About this exercise:
After locating the line with "font-style: normal;" in the data that follows, return it and every later line exactly, up to and including the line with "padding-top: 2px;".
☆ ☆ ☆
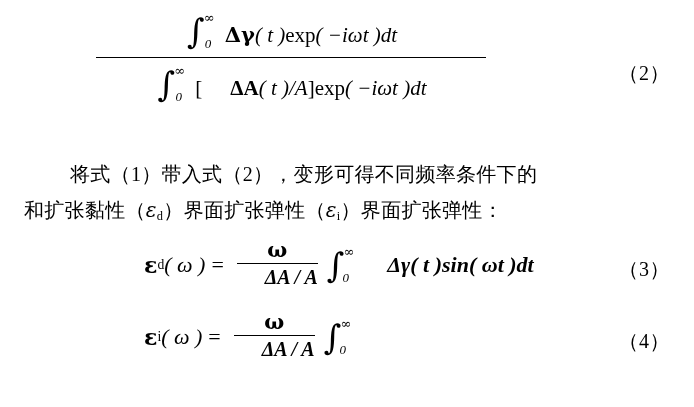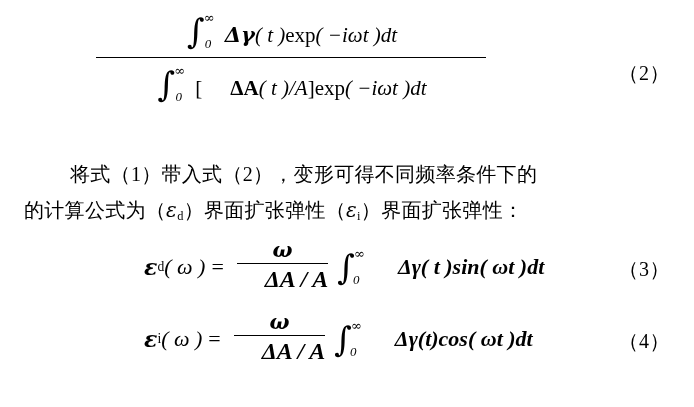--- a/index.html
+++ b/index.html
@@ -110,21 +110,20 @@
   .mbold {
     font-weight: bold;
     margin-left: 28px;
   }
   .greek {
     font-family: "DejaVu Serif", serif;
     font-style: italic;
   }
   .greek-b {
     font-family: "DejaVu Serif", serif;
-    font-style: italic;
     font-weight: bold;
   }
   .sub {
     font-size: 0.62em;
     vertical-align: -0.28em;
     font-style: normal;
     font-family: "Liberation Serif", serif;
   }
 
   
@@ -182,21 +181,21 @@
     font-size: 21px;
     line-height: 1.05;
     padding-bottom: 2px;
   }
   .inline-frac .bar {
     border-top: 1.6px solid #000;
     width: 100%;
     min-width: 76px;
   }
   .inline-frac .den {
-    font-size: 24px;
+    font-size: 20px;
     line-height: 1.1;
     padding-top: 2px;
     white-space: nowrap;
   }
   .eqsign {
     margin: 0 6px;
   }
 </style>
 </head>
 <body>
@@ -229,21 +228,21 @@
         </span>
         <span>[</span><span class="mbold">ΔA</span><span class="mi">( t )</span><span class="mi">/A</span><span>]</span><span>exp</span><span class="mi">( −iωt )</span><span class="mi">dt</span>
       </span>
 
     </div>
     <span class="eq2-tag">（2）</span>
   </div>
 
   <div class="para">
     <span class="indent"></span><span>将式（1）带入式（2），变形可得不同频率条件下的</span><br>
-    <span>的计算公式为（</span><span class="greek">ε</span><span class="sub">d</span><span>）界面扩张弹性（</span><span class="greek">ε</span><span class="sub">i</span><span>）界面扩张弹性：</span>
+    <span>和扩张黏性（</span><span class="greek">ε</span><span class="sub">d</span><span>）界面扩张弹性（</span><span class="greek">ε</span><span class="sub">i</span><span>）界面扩张弹性：</span>
   </div>
 
   <div class="eq-row eq3-row">
     <div class="eq-body">
       <span class="greek-b">ε</span>
         <span class="sub">d</span>
         <span class="mi">( ω )</span>
       <span class="eqsign">=</span>
       <span class="inline-frac">
         <span class="num greek-b">ω</span>
@@ -273,18 +272,17 @@
         <span class="bar"></span>
         <span class="den mi mbold">ΔA / A</span>
       </span>
       <span class="integral">
         <span class="int-sign">∫</span>
         <span class="int-limits">
           <span class="int-up">∞</span>
           <span class="int-low">0</span>
         </span>
       </span>
-      <span class="mi mbold">Δγ(t)cos( ωt )dt</span>
     </div>
     <span class="eq-tag">（4）</span>
   </div>
 
 </div>
 
 </body></html>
☆ ☆ ☆
Output:
     font-style: normal;
     font-family: "Liberation Serif", serif;
   }
 
   
@@ -182,21 +181,21 @@
     font-size: 21px;
     line-height: 1.05;
     padding-bottom: 2px;
   }
   .inline-frac .bar {
     border-top: 1.6px solid #000;
     width: 100%;
     min-width: 76px;
   }
   .inline-frac .den {
-    font-size: 24px;
+    font-size: 20px;
     line-height: 1.1;
     padding-top: 2px;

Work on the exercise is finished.